I have an position entity class that has latitude, longitude and updateTime fields (among others). I would like to count the number of distinct combinations of those three fields while ignoring the others. In SQL, this is trivial:

SELECT COUNT(*) FROM (SELECT DISTINCT LONGITUDE, LATITUDE, UPDATE_TIME FROM POSITION) AS TEMP;

It is important that I abstract myh database implementation from the rest of my application because different users may wish to use different database engines. (Heck I use h2 for testing and mariadb for local production...)

I have been trying to translate this SQL into Java code using either Hibernate or JPA syntax, but I cannot figure out how.

EDIT - Here is as close as I have been able to get using JPA (ref: https://en.wikibooks.org/wiki/Java_Persistence/Criteria)

public long getCountDistinctInFlightPositions() {
    Session session = sessionFactory.openSession();

    CriteriaBuilder criteriaBuilder = session.getCriteriaBuilder();

    CriteriaQuery<Tuple> innerQuery = criteriaBuilder.createTupleQuery();
    Root<Position> position = innerQuery.from(Position.class);
    innerQuery.multiselect(
        position.get("longitude"),
        position.get("latitude"),
        position.get("updateTime")
    );

    // The method countDistinct(Expression<?>) in the type CriteriaBuilder is not applicable for the arguments (CriteriaQuery<Tuple>)
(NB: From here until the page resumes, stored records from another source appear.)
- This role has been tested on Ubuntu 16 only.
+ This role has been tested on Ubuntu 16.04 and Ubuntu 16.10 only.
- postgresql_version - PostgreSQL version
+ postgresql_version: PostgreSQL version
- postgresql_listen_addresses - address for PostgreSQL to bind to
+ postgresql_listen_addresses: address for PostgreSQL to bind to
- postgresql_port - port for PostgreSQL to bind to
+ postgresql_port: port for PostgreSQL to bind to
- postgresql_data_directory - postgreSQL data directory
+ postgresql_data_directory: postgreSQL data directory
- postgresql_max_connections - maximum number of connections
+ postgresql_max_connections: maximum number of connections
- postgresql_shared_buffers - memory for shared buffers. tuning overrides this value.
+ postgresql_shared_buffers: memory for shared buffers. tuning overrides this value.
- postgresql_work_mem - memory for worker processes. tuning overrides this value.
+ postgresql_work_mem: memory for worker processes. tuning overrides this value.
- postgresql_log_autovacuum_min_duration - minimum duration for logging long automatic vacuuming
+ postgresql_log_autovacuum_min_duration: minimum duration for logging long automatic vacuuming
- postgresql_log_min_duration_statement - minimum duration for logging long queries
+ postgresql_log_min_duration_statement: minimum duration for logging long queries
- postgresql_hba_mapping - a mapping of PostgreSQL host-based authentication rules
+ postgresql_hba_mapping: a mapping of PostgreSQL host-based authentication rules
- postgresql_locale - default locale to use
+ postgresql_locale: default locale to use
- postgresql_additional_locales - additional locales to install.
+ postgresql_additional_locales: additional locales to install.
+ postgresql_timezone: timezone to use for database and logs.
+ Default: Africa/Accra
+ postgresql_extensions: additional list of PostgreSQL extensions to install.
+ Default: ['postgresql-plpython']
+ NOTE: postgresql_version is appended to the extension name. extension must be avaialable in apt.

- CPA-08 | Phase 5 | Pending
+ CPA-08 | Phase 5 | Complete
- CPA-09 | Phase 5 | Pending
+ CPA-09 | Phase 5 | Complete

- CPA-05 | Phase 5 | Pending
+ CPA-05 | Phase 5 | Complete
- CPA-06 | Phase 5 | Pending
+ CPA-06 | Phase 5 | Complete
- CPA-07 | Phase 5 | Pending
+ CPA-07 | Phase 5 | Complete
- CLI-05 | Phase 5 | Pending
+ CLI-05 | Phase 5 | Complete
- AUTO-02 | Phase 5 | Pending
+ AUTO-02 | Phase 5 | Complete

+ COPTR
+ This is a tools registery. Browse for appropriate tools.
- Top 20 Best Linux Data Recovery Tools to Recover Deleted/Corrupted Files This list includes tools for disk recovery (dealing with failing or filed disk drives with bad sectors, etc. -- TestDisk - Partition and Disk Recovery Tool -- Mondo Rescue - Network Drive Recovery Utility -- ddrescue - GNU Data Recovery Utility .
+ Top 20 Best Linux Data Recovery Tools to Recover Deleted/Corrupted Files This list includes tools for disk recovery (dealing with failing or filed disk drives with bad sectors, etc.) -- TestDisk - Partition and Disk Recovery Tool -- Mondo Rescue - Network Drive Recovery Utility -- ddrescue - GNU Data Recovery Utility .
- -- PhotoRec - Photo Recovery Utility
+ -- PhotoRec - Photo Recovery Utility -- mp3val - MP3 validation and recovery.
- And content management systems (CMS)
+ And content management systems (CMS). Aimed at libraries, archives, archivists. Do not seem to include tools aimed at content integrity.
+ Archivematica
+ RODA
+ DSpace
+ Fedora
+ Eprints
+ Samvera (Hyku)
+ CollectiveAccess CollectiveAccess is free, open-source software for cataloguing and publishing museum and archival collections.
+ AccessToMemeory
    criteriaBuilder.countDistinct(innerQuery);

    return 1;
}
spierepf
  • 2,774
  • 2
  • 30
  • 52
  • That does not look like standard sql... shouldn't it be like `select count(distinct longitute, latitude, update_time_from_position) from some_table`? Anyway you probably want to use [`CriteriaBuilder.countDistinct`](https://docs.jboss.org/hibernate/jpa/2.1/api/javax/persistence/criteria/CriteriaBuilder.html#countDistinct(javax.persistence.criteria.Expression)) you have to build an `Expression` that evaluates to those three fields and you should obtain what you want. – Giacomo Alzetta May 18 '18 at 14:46
  • As Giacomo already stated your query should look like `select count(distinct properties) from Entity` (or build that via criteria but I didn't use those often so far). It might not work for multiple properties but you should have a few options: 1) load the rows and count the returned rows in your code (not optimal but at least it should work) 2) use a trick like concatenating the properties before counting, e.g. like suggested here: https://stackoverflow.com/questions/9184135/how-to-countdistinct-on-multiple-columns – Thomas May 18 '18 at 14:53
  • For kicks, I tried using `SELECT COUNT(DISTINCT LONGITUDE, LATITUDE, UPDATE_TIME ) FROM POSITION;` For my troubles, I got: `Syntax error in SQL statement "SELECT COUNT(DISTINCT LONGITUDE,[*] LATITUDE, UPDATE_TIME ) FROM POSITION"; expected "., (, [, ::, *, /, %, +, -, ||, ~, !~, NOT, LIKE, ILIKE, REGEXP, IS, IN, BETWEEN, AND, OR, )"; SQL statement: SELECT COUNT(DISTINCT LONGITUDE, LATITUDE, UPDATE_TIME ) FROM POSITION [42001-196] 42001/42001 (Help)` – spierepf May 18 '18 at 15:01
  • @Thomas Thanks, I tried that already. It also did not work: https://stackoverflow.com/questions/50411647/formula-field-is-not-recognized-by-client-code – spierepf May 18 '18 at 15:15
  • And counting rows in Java land is a non-starter, there will be literally millions and I don't want to move them over the wire just so I can count them. That is what databases are for. – spierepf May 18 '18 at 15:18
  • There's a 3rd alternative: use plain SQL if you can. The databases should support standard SQL anyways, so just use a native query (i.e. `EntityManager.createNativeQuery(sql)`) that looks like what Giacomo depicted. It's not ideal but should do the trick. – Thomas May 18 '18 at 15:45

1 Answers1

1

You can do it this way:

CriteriaQuery<Long> countQuery = cb.createQuery( Long.class );
Root<Position> root = countQuery.from( Position.class );

countQuery.select( cb.count( root.get( "id" ) ) );

Subquery<Integer> subQuery = countQuery.subquery( Integer.class );
Root<Position> subRoot = subQuery.from( Position.class );
subQuery.select( cb.min( subRoot.get( "id" ) ) );
subQuery.groupBy( subRoot.get( "longitude" ), 
  subRoot.get( "latitude" ), 
  subRoot.get( "updateTime" ) );

countQuery.where( root.get( "id" ).in( subQuery ) );

Long count = entityManager.createQuery( countQuery ).getSingleResult();

This effectively generates the following SQL:

SELECT COUNT( p0.id ) FROM Position p0
 WHERE p0.id IN (
   SELECT MIN( p1.id )
     FROM Position p1
    GROUP BY p1.longitude, p1.latitude, p1.updateTime )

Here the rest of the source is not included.